Kemudian Nazmitha menoleh ke arahku sesaat, sebelum akhirnya kembali menadah menuju mejanya. Aku dan wanita berbadan semampai itu satu meja, bersanding dan sudah seperti acara pernikahan dini di usia SMA. Sembari menunggu Bu Putri datang, Maya pun berjalan seraya membawa bangkunya.
"Andy, kau sudah selesai PR hari ini?" tanyanya.
"Sudah, dong, aku adalah anak yang rajin kalau ngerjain PR," sambarku seraya menyindir Nazmitha di bangkunya.
"Mulai ... keluar sombongnya. Hmmm ... biasa juga aku yang selalu jadi bahan suruhan ketika beli makanan, enggak tahu diri emang." Wanita bertubuh semampai itu menyindir balik dengan meletakan badan bersandar di kursi.
Seketika Maya memberikan kode padaku, dia pun menoleh ke arah Nazmitha sembari mengambil tas ransel di samping kanannya.
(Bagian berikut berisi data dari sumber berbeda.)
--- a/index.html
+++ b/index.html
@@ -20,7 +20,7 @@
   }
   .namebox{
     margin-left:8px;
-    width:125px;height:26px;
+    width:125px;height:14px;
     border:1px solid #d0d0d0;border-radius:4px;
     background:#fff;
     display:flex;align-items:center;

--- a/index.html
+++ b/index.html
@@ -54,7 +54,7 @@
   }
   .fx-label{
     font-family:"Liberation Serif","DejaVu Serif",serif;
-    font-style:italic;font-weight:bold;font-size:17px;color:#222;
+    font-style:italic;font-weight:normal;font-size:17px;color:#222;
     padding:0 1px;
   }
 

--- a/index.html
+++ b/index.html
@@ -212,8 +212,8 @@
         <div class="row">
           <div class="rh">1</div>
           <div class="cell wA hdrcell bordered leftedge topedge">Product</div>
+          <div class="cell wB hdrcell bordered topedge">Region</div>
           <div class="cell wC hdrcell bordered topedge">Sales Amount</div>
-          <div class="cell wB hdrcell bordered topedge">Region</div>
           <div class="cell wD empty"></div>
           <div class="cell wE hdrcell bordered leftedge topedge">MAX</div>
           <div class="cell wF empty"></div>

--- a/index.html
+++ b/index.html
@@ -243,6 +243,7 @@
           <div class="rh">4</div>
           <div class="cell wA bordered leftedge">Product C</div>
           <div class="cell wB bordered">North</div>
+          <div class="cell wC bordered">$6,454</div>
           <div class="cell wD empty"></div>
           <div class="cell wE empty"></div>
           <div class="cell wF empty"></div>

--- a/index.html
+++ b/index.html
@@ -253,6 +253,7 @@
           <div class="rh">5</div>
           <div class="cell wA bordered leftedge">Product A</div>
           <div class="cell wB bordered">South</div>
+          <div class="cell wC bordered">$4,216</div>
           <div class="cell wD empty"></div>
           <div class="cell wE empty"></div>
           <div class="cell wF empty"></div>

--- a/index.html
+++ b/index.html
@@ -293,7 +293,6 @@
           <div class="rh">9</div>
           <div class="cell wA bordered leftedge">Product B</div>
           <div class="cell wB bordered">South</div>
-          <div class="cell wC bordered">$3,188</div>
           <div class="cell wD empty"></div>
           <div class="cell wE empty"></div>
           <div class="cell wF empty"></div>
Karena Bu Putri belum datang, aku pun mengeluarkan buku pelajaran di atas meja. Selain berprofesi sebagai siswa, aku adalah mafia kunci jawaban.
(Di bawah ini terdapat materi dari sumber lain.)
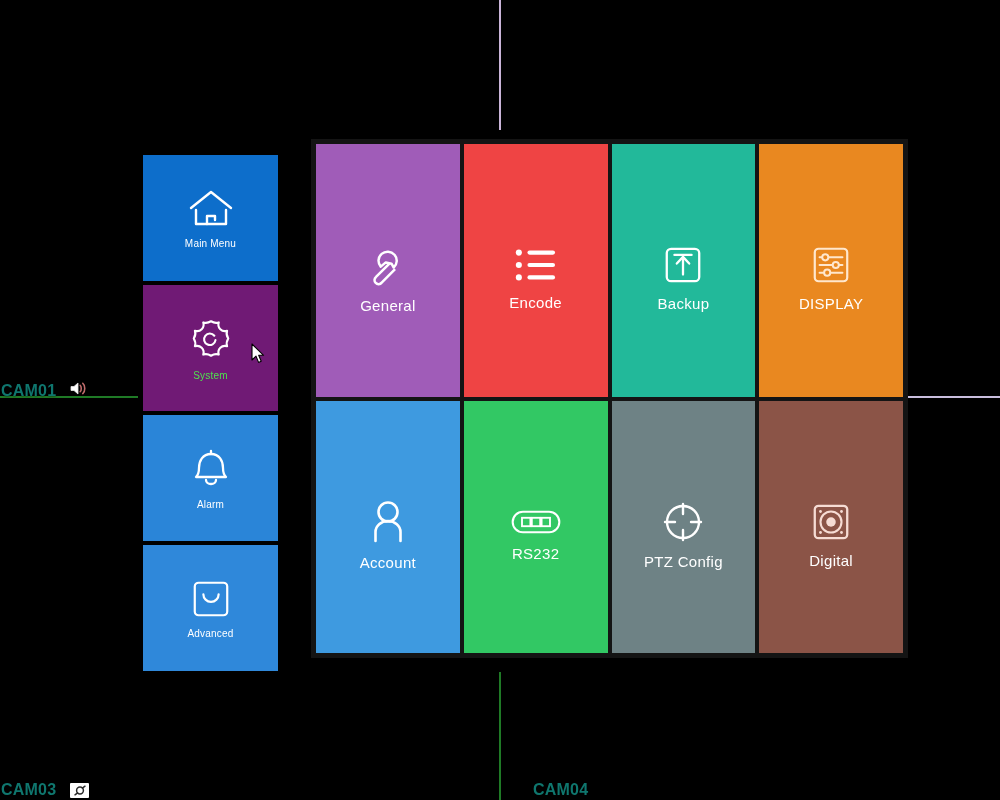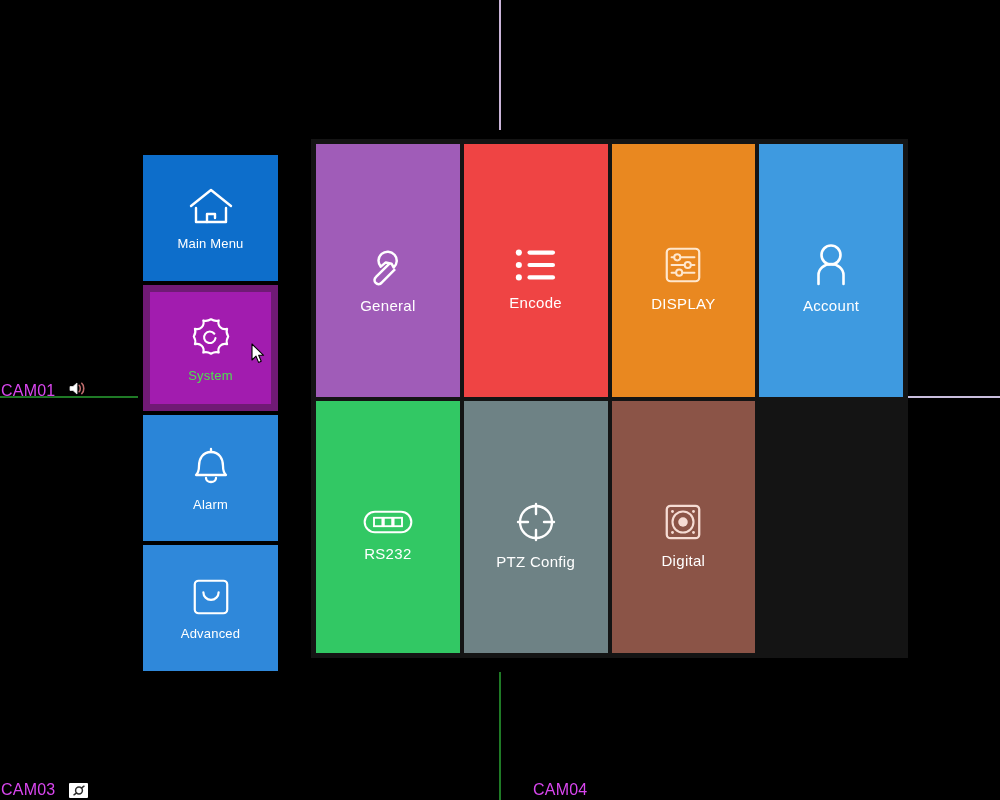--- a/index.html
+++ b/index.html
@@ -88,7 +88,7 @@
   }
   .side-item .s-label {
     color: #ffffff;
-    font-size: 13px;
+    font-size: 10px;
     letter-spacing: 0.2px;
   }
   .side-item.selected .s-label { color: #4fe14f; }

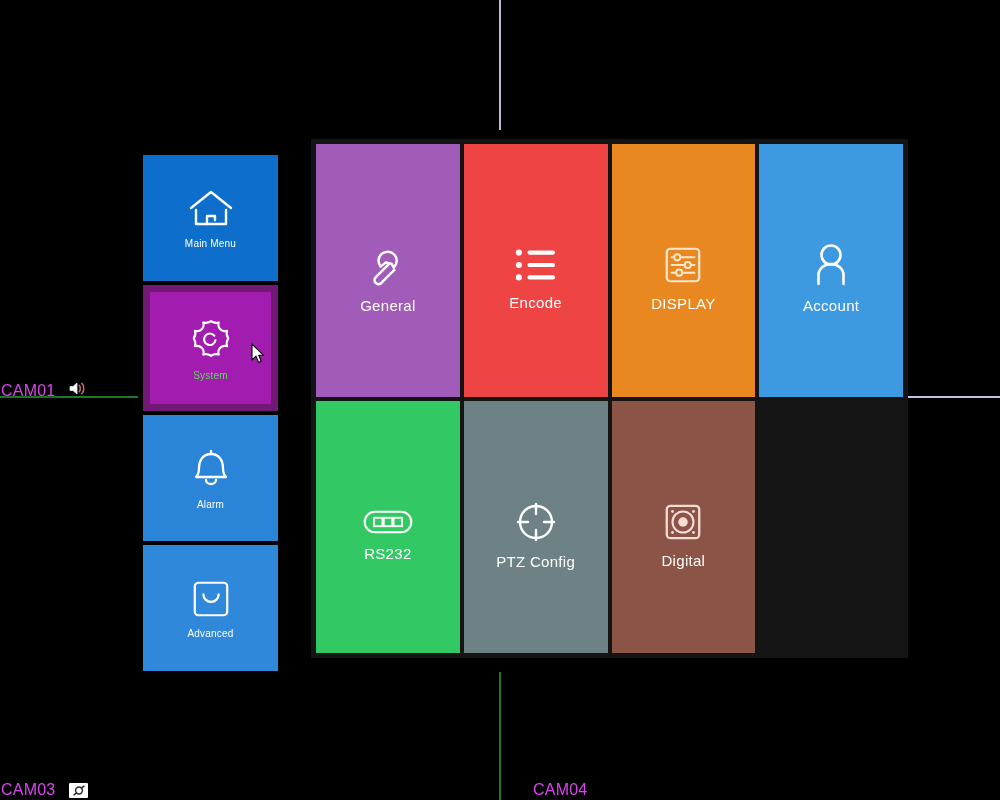--- a/index.html
+++ b/index.html
@@ -256,6 +256,19 @@
       </div>
     </div>
 
+    <div class="tile" style="background:#22b99a">
+      <div class="t-inner">
+        <span class="t-icon">
+          <svg width="42" height="42" viewBox="0 0 44 44">
+            <rect x="5" y="5" width="34" height="34" rx="4.5" ry="4.5" fill="none" stroke="#ffffff" stroke-width="2.4"></rect>
+            <path d="M22 32 V14" stroke="#ffffff" stroke-width="2.4" stroke-linecap="round"></path>
+            <path d="M15.5 20.5 L22 13.5 L28.5 20.5" fill="none" stroke="#ffffff" stroke-width="2.4" stroke-linecap="round" stroke-linejoin="round"></path>
+            <path d="M13 11.5 H31" stroke="#ffffff" stroke-width="2.4" stroke-linecap="round"></path>
+          </svg>
+        </span>
+        <span class="t-label">Backup</span>
+      </div>
+    </div>
 
     <div class="tile" style="background:#e98820">
       <div class="t-inner">

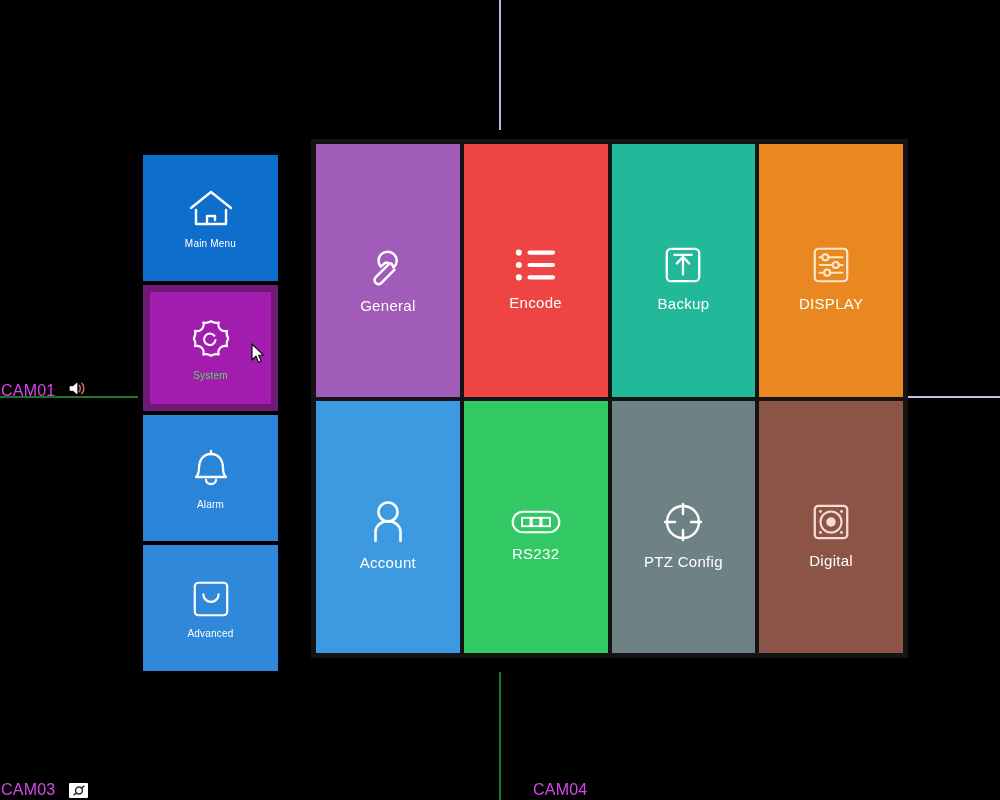--- a/index.html
+++ b/index.html
@@ -84,7 +84,7 @@
   .side-item.tone-d { background: #2f88da; }
   .side-item.selected {
     border: 7px solid #701a75;
-    background: #a21caf;
+    background: #701a75;
   }
   .side-item .s-label {
     color: #ffffff;

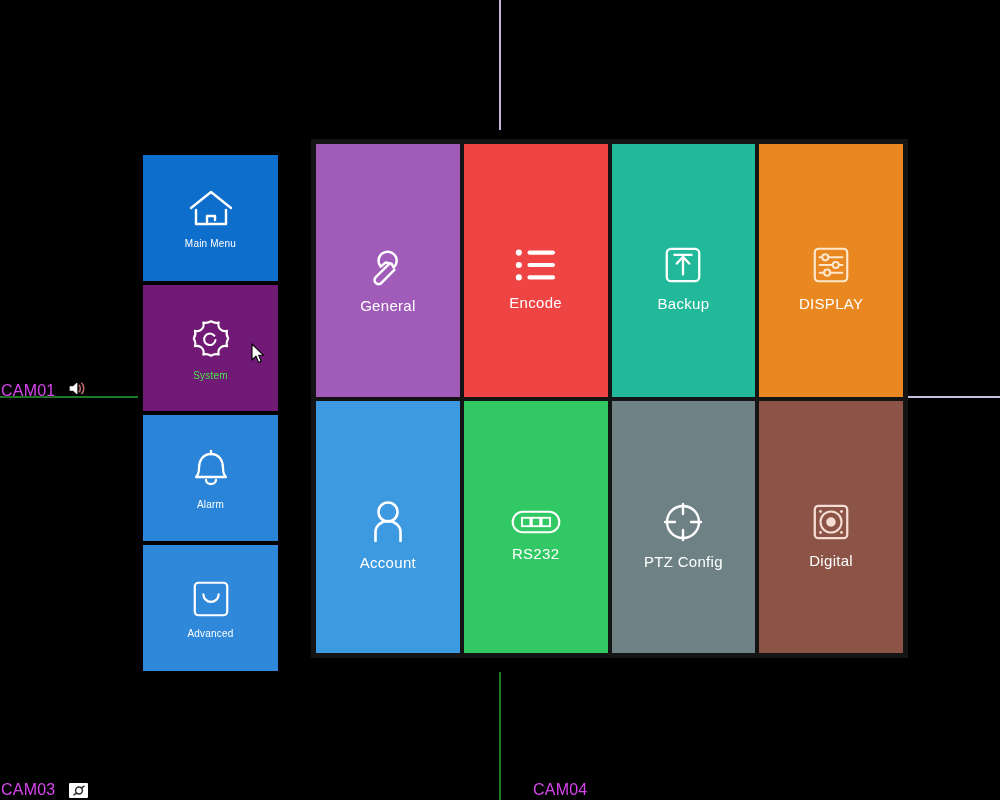--- a/index.html
+++ b/index.html
@@ -41,11 +41,12 @@
     display: flex;
     align-items: center;
     gap: 14px;
-    color: #d946ef;
+    color: #0f766e;
     font-size: 16px;
     letter-spacing: 0.2px;
     text-shadow: 0 0 2px #000;
     white-space: nowrap;
+    font-weight: bold;
   }
   #cam-label-1 { left: 1px; top: 381px; }
   #cam-label-3 { left: 1px; top: 781px; }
"Andy, lihat jawabanmu. Aku sedikit kurang percaya diri dengan jawabanku," kata Maya.
"Giliran si tomboy dikasih lihat, aku yang selama ini menjadi babu enggak dikasih. Percuma aku cari teman sebangku yang pintar," omel Nazmitha.
Karena merasa sangat kasihan, aku membangkitkan badan seraya bergeming di samping Maya. Sementara para sahabat simpang siur karena mencari jawaban dari tugas yang diberikan Bu Putri. Ruang kelas sunyi bagai kuburan mendadak ramai menjadi pajak pagi. Beginilah rutinitas kami sebelum memulai KBM.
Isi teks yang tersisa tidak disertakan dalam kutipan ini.